Halverwege de derde eeuw werd Athene door de Heruliërs, een Germaanse stam die met schepen vanaf de Krim was komen aanvaren, overvallen en ingenomen, ondanks eerdere pogingen van keizer Valerianus om de stad met een nieuwe verdedigingsmuur te beschermen. Slechts de Akropolis bleef onaangeroerd, terwijl een groot deel van de benedenstad werd verwoest, o.a. de Bibliotheek van Hadrianus, de Stoa van Eumenes, het Odeion van Herodes Atticus en tal van andere gebouwen. De latere Romeinse stad was veel bescheidener van opzet, grotendeels beperkt tot de huidige Plaka, en beschermd door een haastig opgeworpen stadsmuur (de “muur van Valerianus”), die talloze fragmenten van oudere gebouwen als bouwmateriaal gebruikte (tot genoegen van de moderne archeologen). Na deze kritische periode, werden vele gebouwen hersteld, maar bleven toch buiten de fortificaties liggen, terwijl de 4e eeuw een hernieuwde bloei van de filosofenscholen zag in Athene.

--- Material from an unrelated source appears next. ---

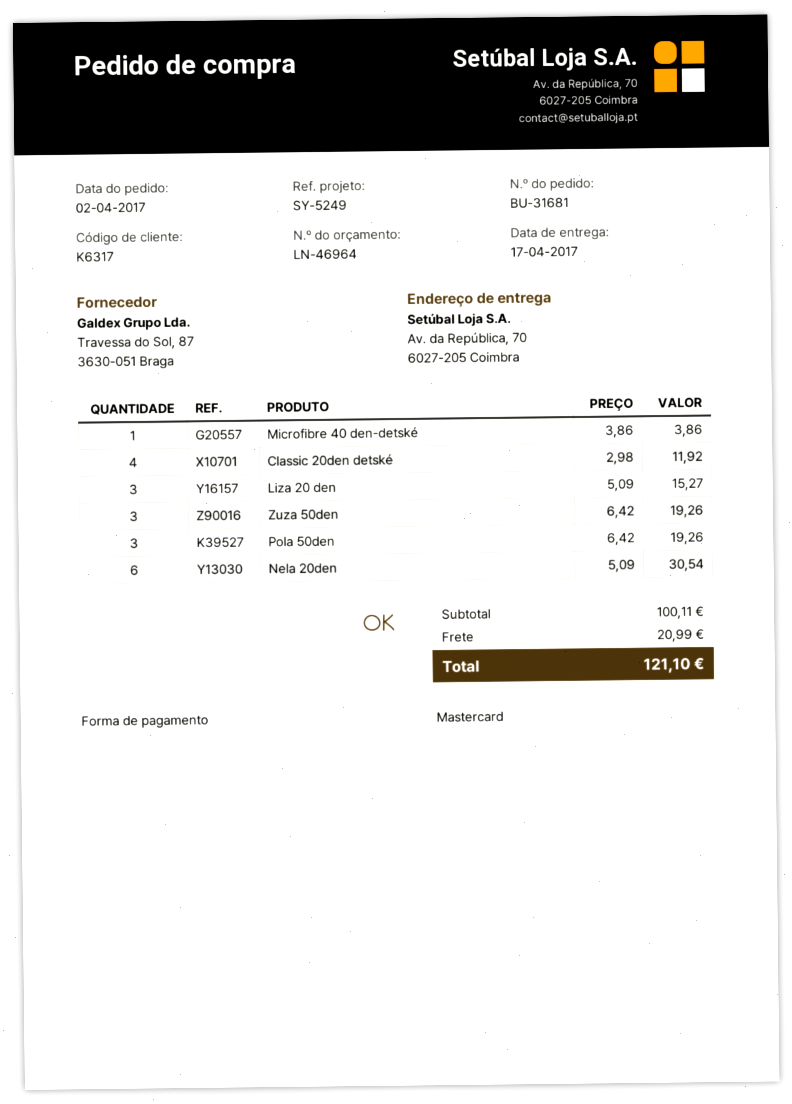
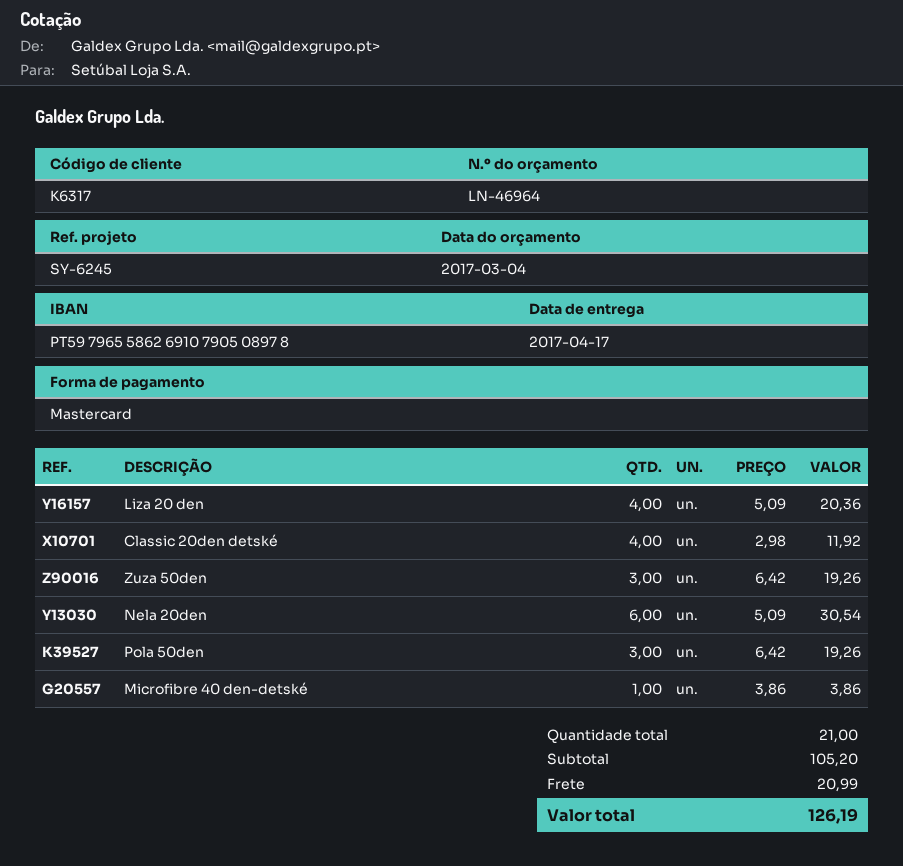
reference: SY-5249 -> SY-6245
Liza 20 den: 3 x 5.09 = 15.27 -> 4 x 5.09 = 20.36
subtotal: 100.11 -> 105.20
total: 121.10 -> 126.19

Uiteindelijk werden in de 4e eeuw ook de oude fortificaties hersteld, net op tijd om de oprukkende Alarik tegen te houden, die Griekenland binnenviel, de Piraeus innam en het beleg voor Athene sloeg, totdat hij zich afgeschrikt zag van een verder beleg doordat hij meende de godin Athene te hebben gezien, die in haar traditionele outfit over de muren patrouilleerde. Bereid het beleg op te geven, werd hij door de stad gefêteerd en rondgeleid, waarna hij zijn plundertochten richting Peloponnesos voortzette. Tenslotte leidde het edict van Theodosios II om alle heidens tempels te sluiten, en het latere edict van Justinianus dat de sluiting beval van alle filosofenscholen, tot de ondergang van het “antieke Athene”.